Variable binding affinities for allergen suggest a ‘selective competition’ among immunoglobulins in atopic and non-atopic humans

Abstract

Atopy is a persistent, aberrant humoral response to certain classes of proteins (allergens) characterized by the presence of allergen-specific IgE. Yet, in both atopic and non-atopic individuals, allergen-specific responses involving the IgA and IgG subclasses have been observed, which evidence does not support models suggesting inherited differences in sensitivity to certain protein classes.
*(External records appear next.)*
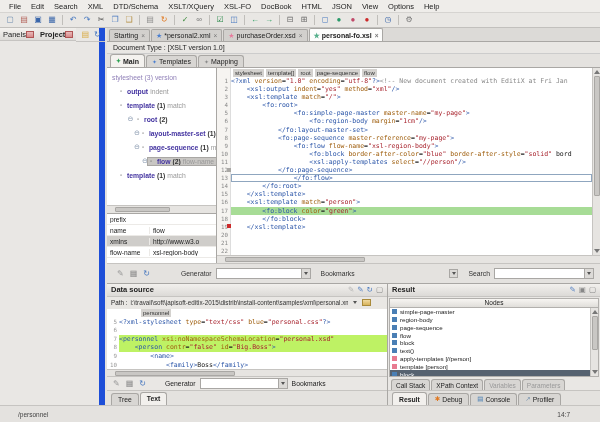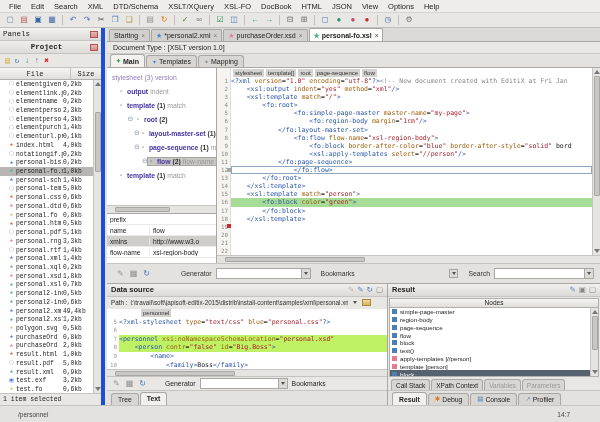--- a/index.html
+++ b/index.html
@@ -17,7 +17,7 @@
   .statusbar{position:absolute;left:0;top:405px;width:600px;height:17px;background:#e4e2df;border-top:1px solid #c6c4c1;
     display:flex;align-items:center;justify-content:space-between;font-size:6.5px;color:#444;padding:0 30px 0 18px;}
   
-  .leftpanel{width:105px;min-width:105px;border-right:4px solid #1d4ed8;background:#e9e7e4;display:flex;flex-direction:column;font-family:Liberation Mono, monospace;}
+  .leftpanel{width:105px;min-width:105px;border-right:6px solid #1d4ed8;background:#e9e7e4;display:flex;flex-direction:row;}
   .panelhdr{height:13px;display:flex;align-items:center;justify-content:space-between;padding:0 3px;
     background:linear-gradient(#f4f2ef,#dcdad7);border-bottom:1px solid #c6c4c1;font-size:7.5px;}
   .projhdr{height:13px;display:flex;align-items:center;padding:0 3px;background:linear-gradient(#f0eeeb,#dedcd9);

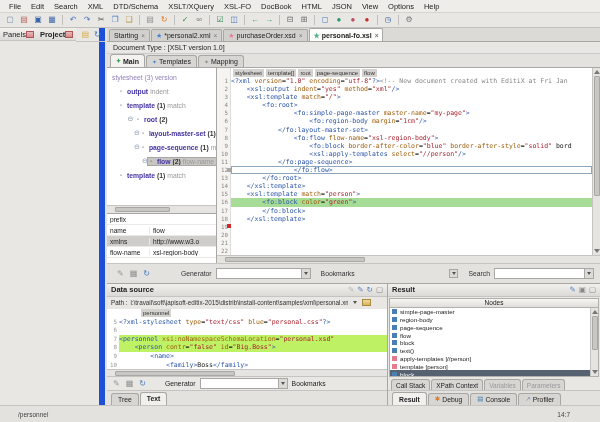--- a/index.html
+++ b/index.html
@@ -578,6 +578,7 @@
                 <div class="cl">                <span class="t">&lt;fo:simple-page-master</span> <span class="a">master-name</span>=<span class="s">"my-page"</span><span class="t">&gt;</span></div>
                 <div class="cl">                    <span class="t">&lt;fo:region-body</span> <span class="a">margin</span>=<span class="s">"1cm"</span><span class="t">/&gt;</span></div>
                 <div class="cl">            <span class="t">&lt;/fo:layout-master-set</span><span class="t">&gt;</span></div>
+                <div class="cl">            <span class="t">&lt;fo:page-sequence</span> <span class="a">master-reference</span>=<span class="s">"my-page"</span><span class="t">&gt;</span></div>
                 <div class="cl">                <span class="t">&lt;fo:flow</span> <span class="a">flow-name</span>=<span class="s">"xsl-region-body"</span><span class="t">&gt;</span></div>
                 <div class="cl">                    <span class="t">&lt;fo:block</span> <span class="a">border-after-color</span>=<span class="s">"blue"</span> <span class="a">border-after-style</span>=<span class="s">"solid"</span> bord</div>
                 <div class="cl">                    <span class="t">&lt;xsl:apply-templates</span> <span class="a">select</span>=<span class="s">"//person"</span><span class="t">/&gt;</span></div>

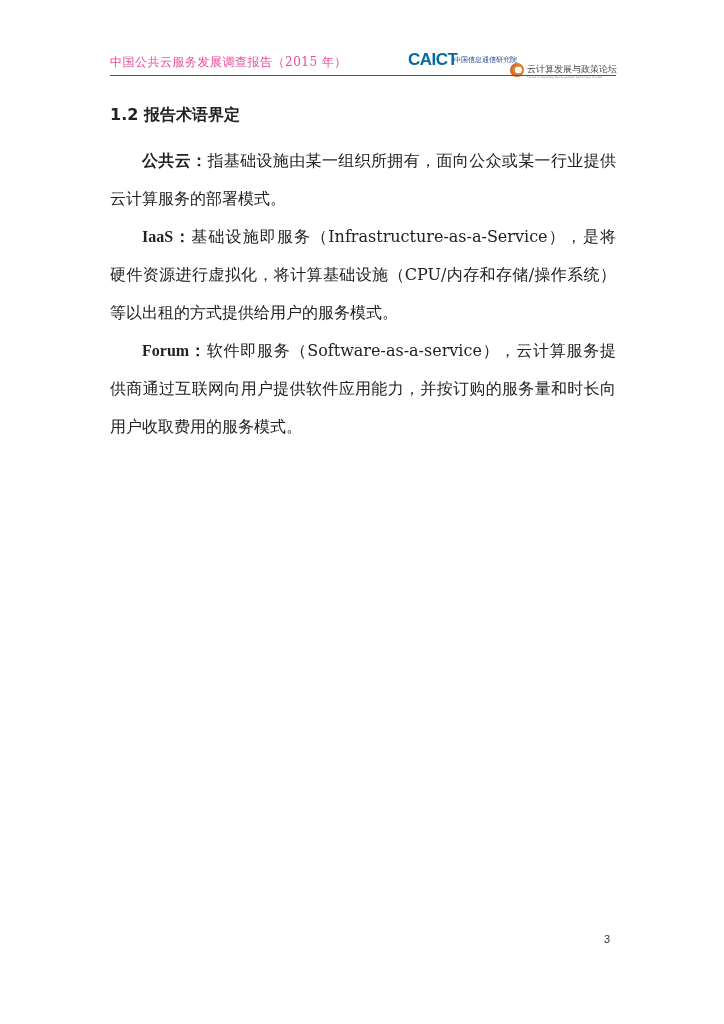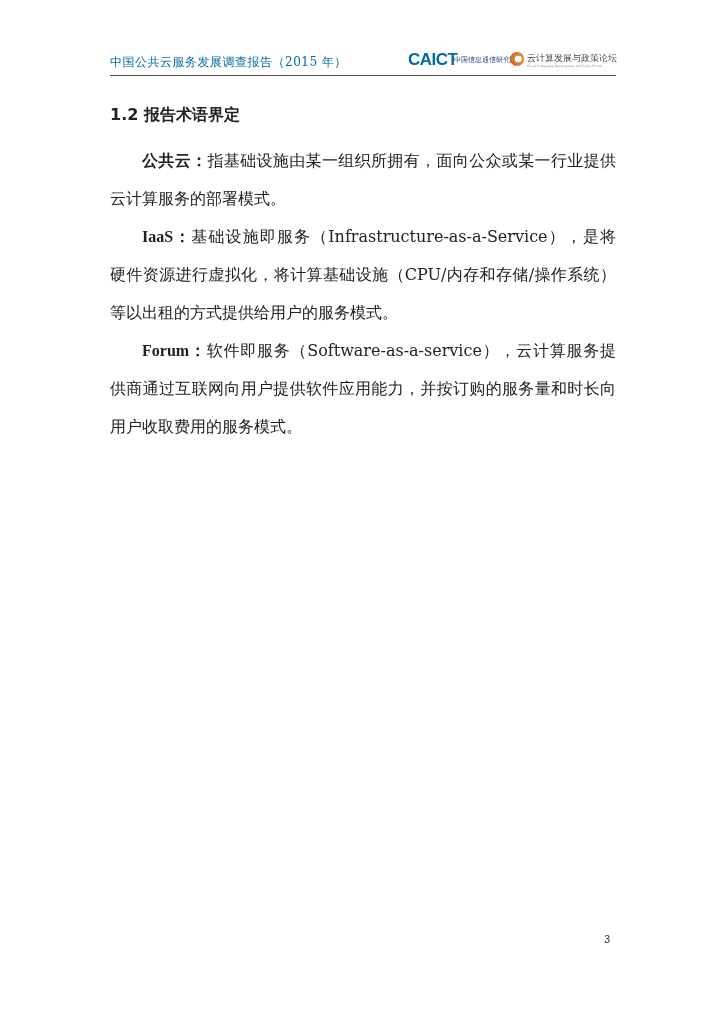--- a/index.html
+++ b/index.html
@@ -6,7 +6,7 @@
   body { width: 724px; height: 1024px; position: relative; overflow: hidden;
          font-family: "DejaVu Serif", "Liberation Serif", serif; color: #222; }
   .header { position: absolute; left: 110px; top: 48px; width: 506px; height: 26px; }
-  .header-title { position: absolute; left: 0; top: 6px; font-size: 12px; color: #0369a1;
+  .header-title { position: absolute; left: 0; top: 6px; font-size: 12px; color: #ec4899;
                   font-family: "DejaVu Serif", serif; letter-spacing: 0.5px; }
   .header-rule { position: absolute; left: 110px; top: 75px; width: 506px; height: 1px; background: #555; }
   .logo-caict { position: absolute; left: 298px; top: 2px; font-family: "Liberation Sans", sans-serif;

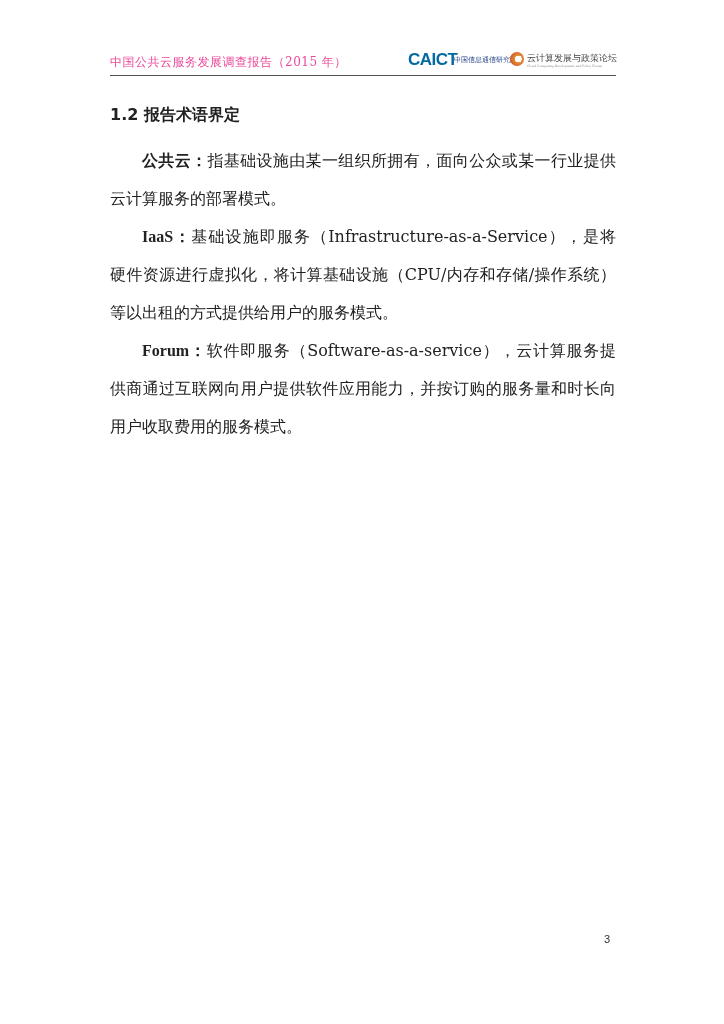--- a/index.html
+++ b/index.html
@@ -13,7 +13,7 @@
                 font-weight: bold; font-size: 17px; color: #0369a1; letter-spacing: -0.5px; }
   .logo-caict-sub { position: absolute; left: 344px; top: 7px; font-size: 7px; color: #1f3f86;
                     font-family: "DejaVu Sans", sans-serif; }
-  .logo-forum { position: absolute; left: 400px; top: 2px; width: 106px; height: 22px; }
+  .logo-forum { position: absolute; left: 400px; top: 13px; width: 106px; height: 22px; }
   .forum-circle { position: absolute; left: 0; top: 2px; width: 14px; height: 14px; border-radius: 50%;
                   background: radial-gradient(circle at 60% 50%, #ffffff 30%, #e8903a 32%, #d0602a 70%); }
   .forum-text { position: absolute; left: 17px; top: 2px; font-size: 9px; color: #444;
Using the major ragweed component Amb a 1 as a model allergen, we assessed the humoral responses in three groups of unrelated donors: (A) atopic, ragweed sensitive; (B) atopic, but not ragweed sensitive; (C) non-atopic. As expected, Amb a 1-specific IgE was present in group A only. However, there were essentially no differences in the relative proportions of Amb a 1-specific IgA 1,2 and IgG 1–4 among the groups. We also determined the Amb a 1 binding affinities for IgG 1 and IgG 4 in the three groups, and compared these to Amb a 1-specific IgE binding affinities in group A. Group A donors’ Amb a 1–IgE had extremely high affinities (10 8 to 10 11 M −1), but their Amb a 1–IgG 1 and Amb a 1–IgG 4 affinities were significantly lower (10 7 to 10 10 M −1). The average IgG 4 binding affinities in groups B and C were slightly higher than that of IgG 4 in group A, although not statistically significant. However, the IgG 1 affinity for Amb a 1 among group C, non-atopic donors was significantly elevated and comparable to the IgE affinity observed in group A, ragweed atopics. Inhibition studies with allergen-specific IgE-free serum showed that all isotypes recognized the major epitopes seen by IgE. These results suggest that there may be a “selective competition” among isotypes for allergens that is driven by the ability to produce high affinity, allergen-specific immunoglobulins.